Release Date: February 2, 2021 (available for pre-order)
Genre: Literary/Contemporary Fiction
(Description provided by publisher.)
A promise could betray you.
It’s 2008, and the rise of Barack Obama ushers in a new kind of hope. In Chicago, Ruth Tuttle, an Ivy League-educated Black engineer, is married to a kind and successful man. He’s eager to start a family, but Ruth is uncertain. She has never gotten over the baby she gave birth to—and was forced to give up—when she was a teenager. Ruth knows that to move forward, she must make peace with the past.
Returning home, Ruth discovers the Indiana factory town of her youth is plagued by unemployment, racism, and despair. While her family is happy to see her, they remind her of the painful sacrifices they made to give her a shot at a better future.
Determined, Ruth begins digging into the past. As she uncovers burning secrets her family desperately wants to hide, she unexpectedly befriends Midnight, a young white boy who is also looking for connection. When a traumatic incident strains the town’s already scorching racial tensions, Ruth and Midnight find themselves on a collision course that could upend both their lives.
What you should know about Nancy:
Nancy Johnson is a girl from the South Side of Chicago! She’s also a journalist-turned-novelist who writes about race, class, and identity. @nancyjauthor
Denny: What are the key themes of the book and what inspired it?

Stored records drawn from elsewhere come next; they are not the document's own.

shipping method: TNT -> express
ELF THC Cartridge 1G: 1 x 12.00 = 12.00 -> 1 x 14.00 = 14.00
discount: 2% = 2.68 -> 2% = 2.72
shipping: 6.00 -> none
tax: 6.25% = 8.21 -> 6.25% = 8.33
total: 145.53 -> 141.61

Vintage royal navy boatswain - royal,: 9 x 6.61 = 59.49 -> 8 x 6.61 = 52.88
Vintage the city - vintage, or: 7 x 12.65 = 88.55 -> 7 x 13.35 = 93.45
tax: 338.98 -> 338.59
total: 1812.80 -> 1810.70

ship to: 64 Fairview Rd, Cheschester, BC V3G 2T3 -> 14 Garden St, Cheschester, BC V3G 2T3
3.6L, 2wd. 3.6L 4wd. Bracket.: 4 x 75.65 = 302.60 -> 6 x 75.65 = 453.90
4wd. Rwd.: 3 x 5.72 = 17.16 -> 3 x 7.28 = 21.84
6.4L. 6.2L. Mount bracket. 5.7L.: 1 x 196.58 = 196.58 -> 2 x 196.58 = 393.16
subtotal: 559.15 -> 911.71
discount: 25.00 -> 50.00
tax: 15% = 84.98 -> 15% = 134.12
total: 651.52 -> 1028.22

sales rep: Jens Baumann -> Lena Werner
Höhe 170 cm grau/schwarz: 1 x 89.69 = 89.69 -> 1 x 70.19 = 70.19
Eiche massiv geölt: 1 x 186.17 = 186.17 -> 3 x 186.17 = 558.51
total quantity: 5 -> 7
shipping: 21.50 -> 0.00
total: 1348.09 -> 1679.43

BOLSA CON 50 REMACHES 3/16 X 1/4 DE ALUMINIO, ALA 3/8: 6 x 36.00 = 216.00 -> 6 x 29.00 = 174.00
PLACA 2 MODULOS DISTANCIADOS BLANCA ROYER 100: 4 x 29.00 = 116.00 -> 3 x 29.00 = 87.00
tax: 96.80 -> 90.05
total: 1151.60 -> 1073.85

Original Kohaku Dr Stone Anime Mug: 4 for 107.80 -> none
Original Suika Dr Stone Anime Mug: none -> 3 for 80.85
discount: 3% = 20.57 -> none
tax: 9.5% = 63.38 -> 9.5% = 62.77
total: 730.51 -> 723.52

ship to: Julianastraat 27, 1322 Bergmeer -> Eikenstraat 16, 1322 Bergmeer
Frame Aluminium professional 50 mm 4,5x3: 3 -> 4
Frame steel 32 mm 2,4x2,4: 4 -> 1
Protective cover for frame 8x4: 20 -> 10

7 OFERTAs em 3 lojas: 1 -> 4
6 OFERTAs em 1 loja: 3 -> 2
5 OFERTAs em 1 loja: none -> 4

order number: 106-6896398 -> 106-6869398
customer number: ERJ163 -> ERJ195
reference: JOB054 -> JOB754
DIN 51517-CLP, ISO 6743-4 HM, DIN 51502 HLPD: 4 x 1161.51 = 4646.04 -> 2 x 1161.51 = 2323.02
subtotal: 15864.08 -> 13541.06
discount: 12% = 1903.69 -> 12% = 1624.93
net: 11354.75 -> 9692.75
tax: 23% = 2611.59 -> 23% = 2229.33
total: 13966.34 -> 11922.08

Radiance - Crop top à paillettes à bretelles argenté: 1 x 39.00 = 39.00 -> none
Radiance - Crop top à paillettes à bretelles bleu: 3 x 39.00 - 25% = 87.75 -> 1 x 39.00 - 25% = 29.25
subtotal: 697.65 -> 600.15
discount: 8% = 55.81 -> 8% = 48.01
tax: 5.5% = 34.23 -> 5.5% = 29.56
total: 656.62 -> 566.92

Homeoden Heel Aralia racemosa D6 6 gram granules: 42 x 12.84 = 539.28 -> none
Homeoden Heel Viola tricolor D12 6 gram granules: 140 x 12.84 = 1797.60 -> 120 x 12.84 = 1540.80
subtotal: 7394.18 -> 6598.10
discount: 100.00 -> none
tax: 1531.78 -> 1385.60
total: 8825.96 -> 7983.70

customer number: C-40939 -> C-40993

Nancy: Barack Obama’s ascendance to the presidency birthed hope and promise in many across the nation, but especially Black people. I remember that night so well, and in my novel, I wanted to capture that palpable sense of hope. Yet as powerful as that hope was, it had its limits in a country that had never healed its racial wounds. The bitter divide between Black and white saddened me because I couldn’t understand how half of America saw things so differently than I did. The country was also experiencing an economic downturn and that financial stress exacerbated racial tensions. That’s something I wanted to explore, and it turned into The Kindest Lie.
In addition to race and class, I also play with the themes of love and sacrifice. For example, Ruth’s grandmother tells the most insidious lies over the years to protect her family. That love and those lies tether Ruth to her past in ways she can’t outrun.
Denny: What’s the key relationship or love story in the novel?
Nancy: Ruth and her husband, Xavier, have a good marriage, but he comes from a solidly upper middle-class family while hers is working class. Early in the novel, you see the fault lines in their relationship when she accuses him of being ashamed of her background, telling people his wife is from Indianapolis instead of Ganton, the small, dying factory town where she grew up. Also, she never revealed to him that she’d had a baby when she was a teenager, so that secret threatens their young marriage.
Denny: What was your favorite part of the book to write?
Nancy: I especially enjoyed the challenge of creating the character of Midnight, an 11-year-old white boy who is adrift and vulnerable. I’ve never been white, but I’ve had to navigate white spaces in school and on the job so I’m fairly fluent in whiteness. I’ve never been a boy either; however, I have been 11. Where I really drew inspiration for Midnight was my own experience as an outsider who was bullied as a kid. I understood his loneliness and longing for acceptance because I’d experienced that myself.
Denny: What are you binge-watching and reading right now?
Nancy: I’m reading an early copy of This Close To Okay by Leesa Cross-Smith. And on audio, I’m listening to The Given Day by Dennis Lehane. His book is set in Boston at the end of World War I and it’s been fascinating to see the uncanny parallels in public sentiment between the Spanish Influenza back then and the COVID-19 pandemic today.
A few months ago, I cut the cord and now I get all these movie channels through my Roku. So, I’m finally watching The Wire, a show with superb writing that I missed out on all these years.